Instructions for the task:
Everything in the entries is to be written out exactly, except for the pictures.

*** Exercise data Section Begins ***

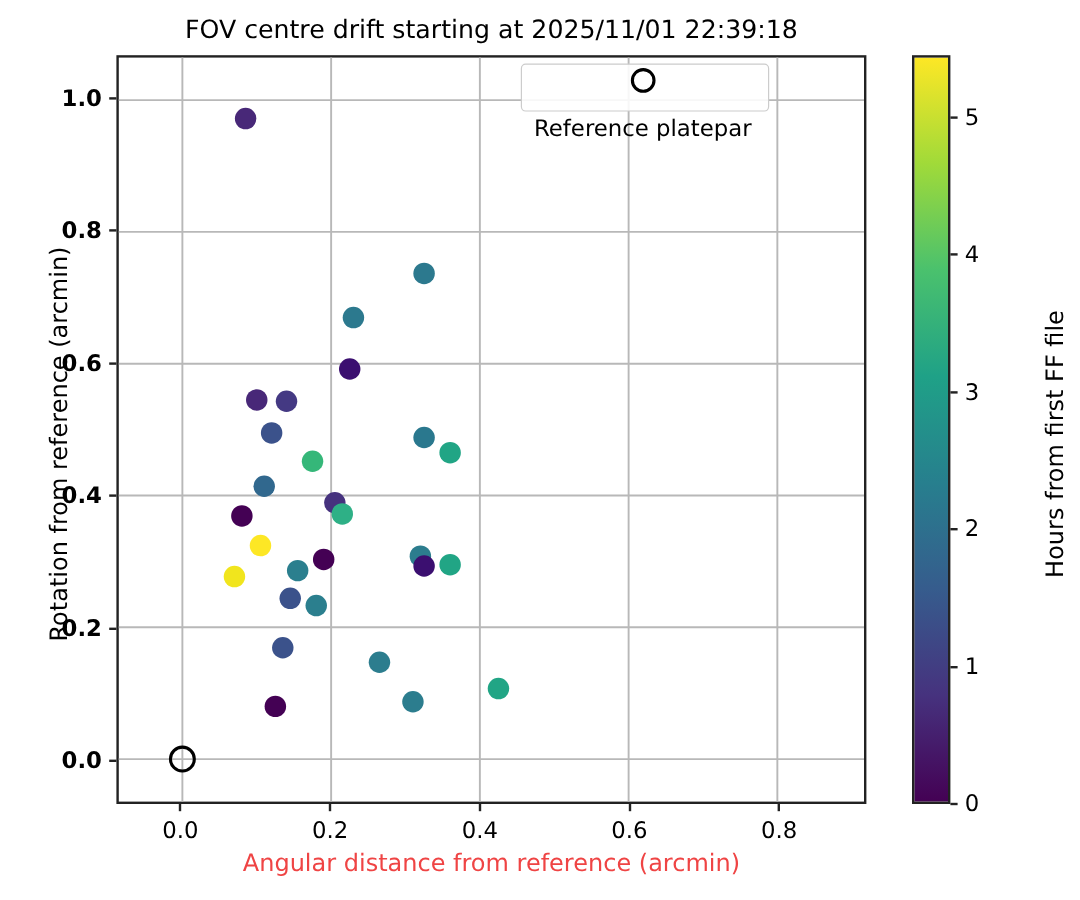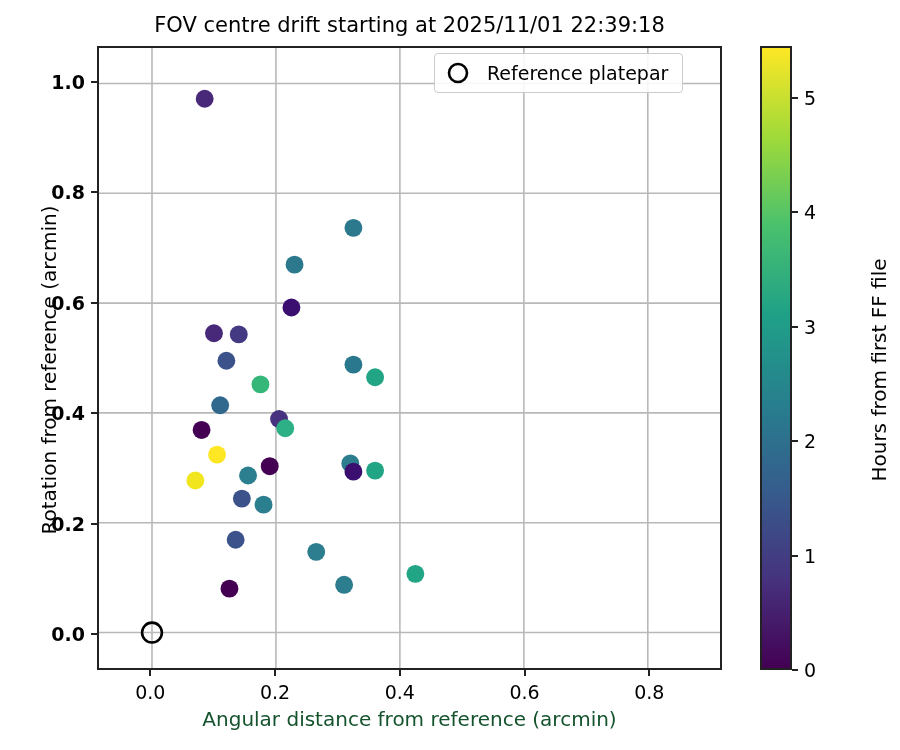--- a/index.html
+++ b/index.html
@@ -109,6 +109,7 @@
     align-items: center;
     padding: 0 14px 0 10px;
     gap: 16px;
+    flex-direction: column;
   }
   #legend svg { display: block; }
   #legend-label {

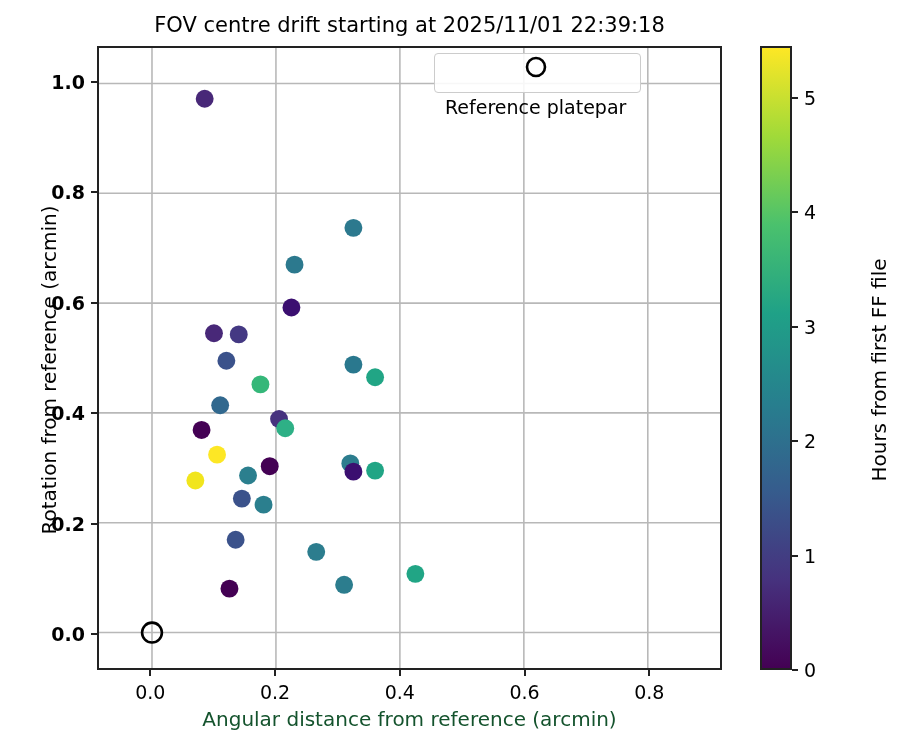--- a/index.html
+++ b/index.html
@@ -82,7 +82,7 @@
     width: 625px;
     text-align: center;
     font-size: 20px;
-    color: #14532d;
+    color: #ef4444;
     white-space: nowrap;
   }
   #ylabel {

*** Exercise data Section Ends ***

Your response:
--- a/index.html
+++ b/index.html
@@ -109,6 +109,7 @@
     align-items: center;
     padding: 0 14px 0 10px;
     gap: 16px;
+    flex-direction: column;
   }
   #legend svg { display: block; }
   #legend-label {

--- a/index.html
+++ b/index.html
@@ -82,7 +82,7 @@
     width: 625px;
     text-align: center;
     font-size: 20px;
-    color: #14532d;
+    color: #ef4444;
     white-space: nowrap;
   }
   #ylabel {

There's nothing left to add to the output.